Namun, jika berbagai pihak menganggap butir ketiga itu mengganggu kenyamanan, Uu mengaku akan melakukan penyesuaian sebagai bukti tidak ada muatan apapun dari keberadaan kepgub selain untuk membuat perlindungan terhadap aktivitas di ponpes.
Selain itu, Uu mengaku juga memperhatikan ponpes dengan menyiapkan bantuan kesehatan, mulai dari masker, vitamin, hingga alat rapid test. Untuk bantuan tunai, dia mengatakan masih dalam tahap pembahasan.

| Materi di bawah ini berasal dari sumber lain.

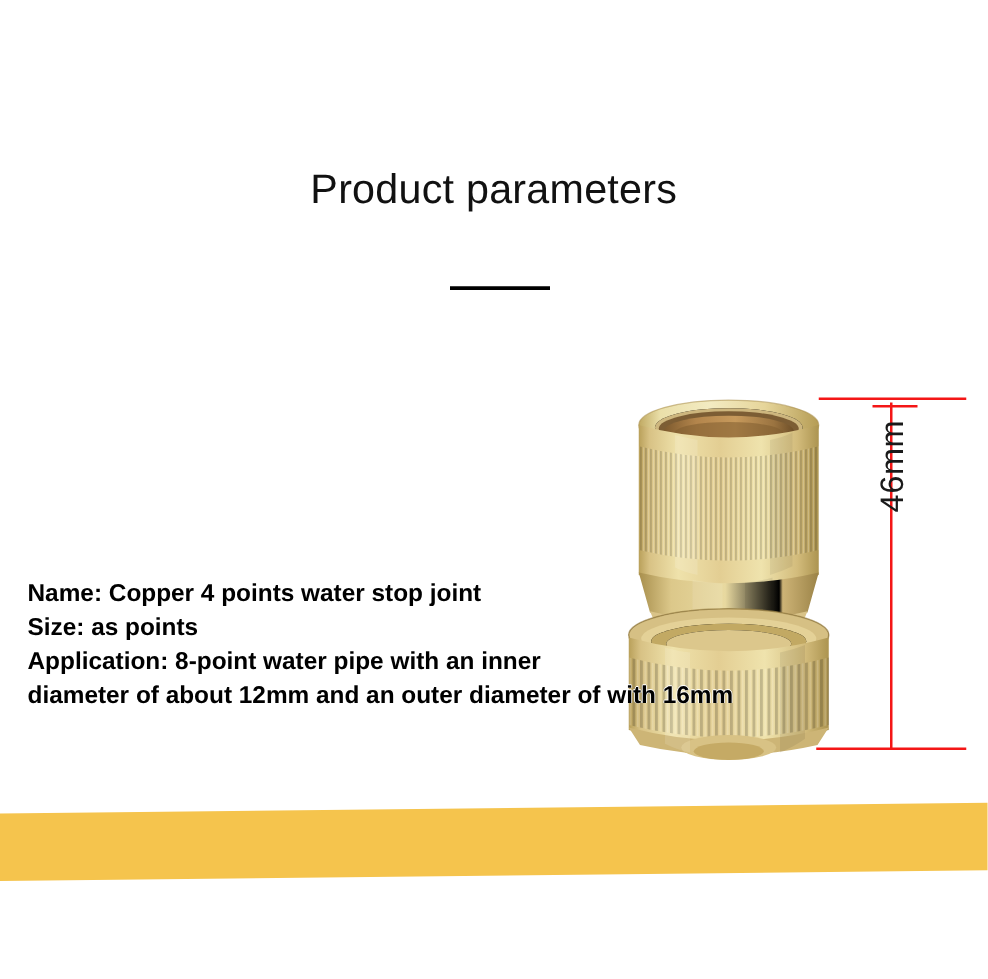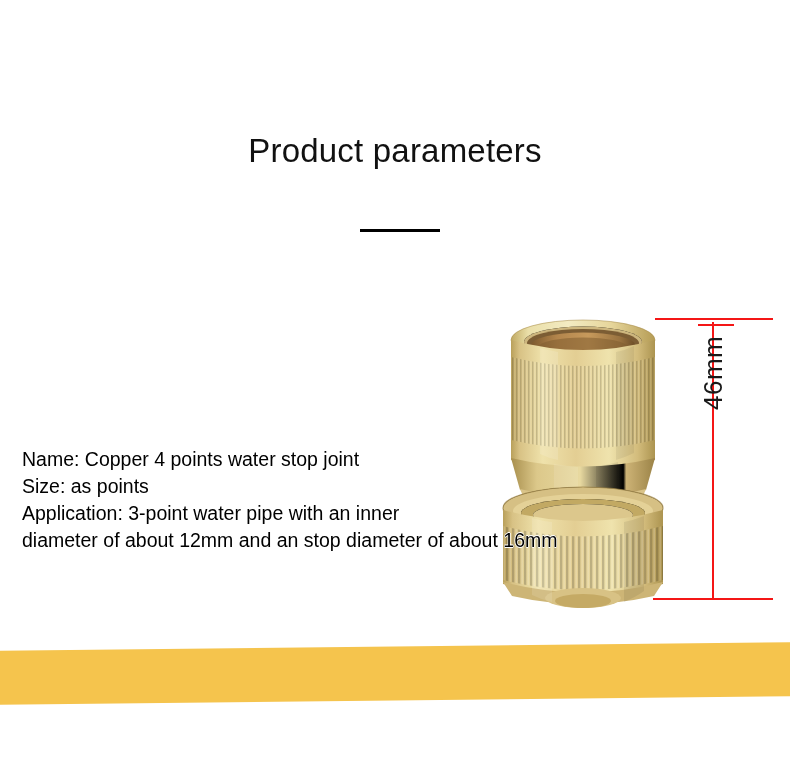"Name: Copper 4 points water" #param-list { font-weight: normal -> bold; top: 446px -> 462px }
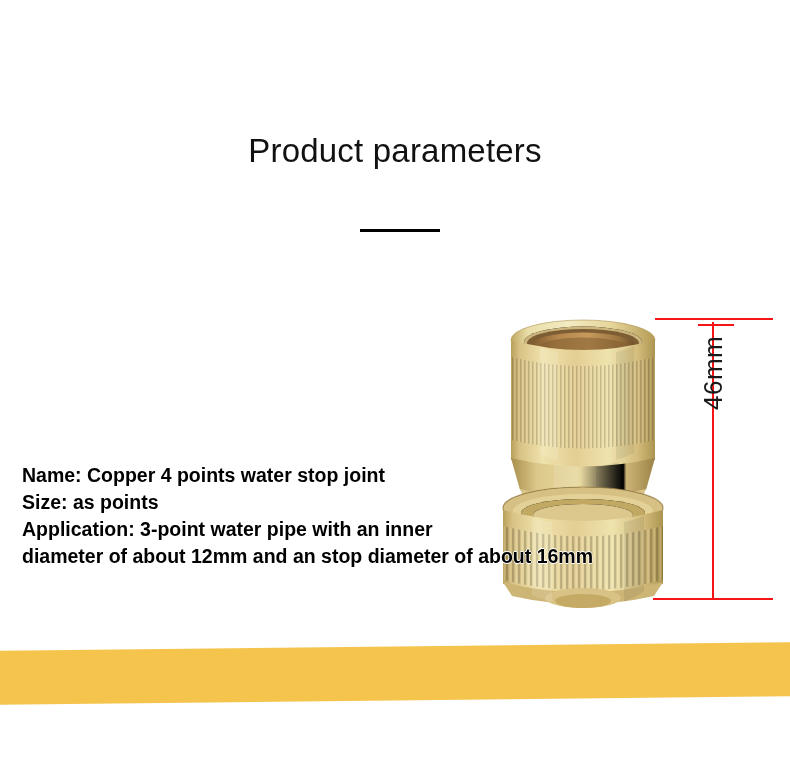"Application: 3-point water pipe with" span.param-line { text: 3-point -> 8-point }
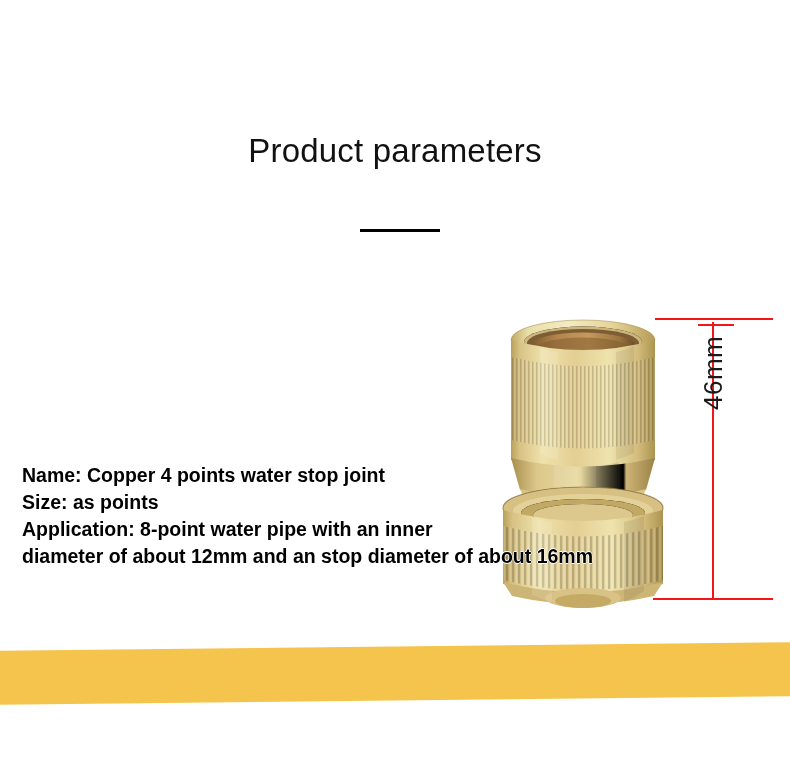"diameter of about 12mm and" span.param-line { text: stop diameter of about -> outer diameter of with }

"Jadi, kami mohon pengertian kepada seluruhnya, kehadiran kami di pondok pesantren ini melalui SOP (standar operasional prosedur) dan bantuan, antara lain kami menyediakan masker, handsanitizer, vitamin, tenaga kesehatan, bahkan rapid test. Pesantren bisa mengajukan permintaan bantuan ketika sudah siap melakukan SOP. Untuk bantuan uang, kami masih bahas," katanya,
Uu kembali menegaskan bahwa protokol kesehatan di lingkungan ponpes dibuat untuk kebaikan atau kemaslahatan umat. Dengan adanya protokol kesehatan, pihaknya tak ingin ponpes menjadi klaster baru penyebaran Covid-19 di Jabar.
"Yang tidak punya pesantren tidak perlu ikut mengomentari dan membuat gaduh. Semua pesantren menerima dan memahami Pergub ini," ucap dia.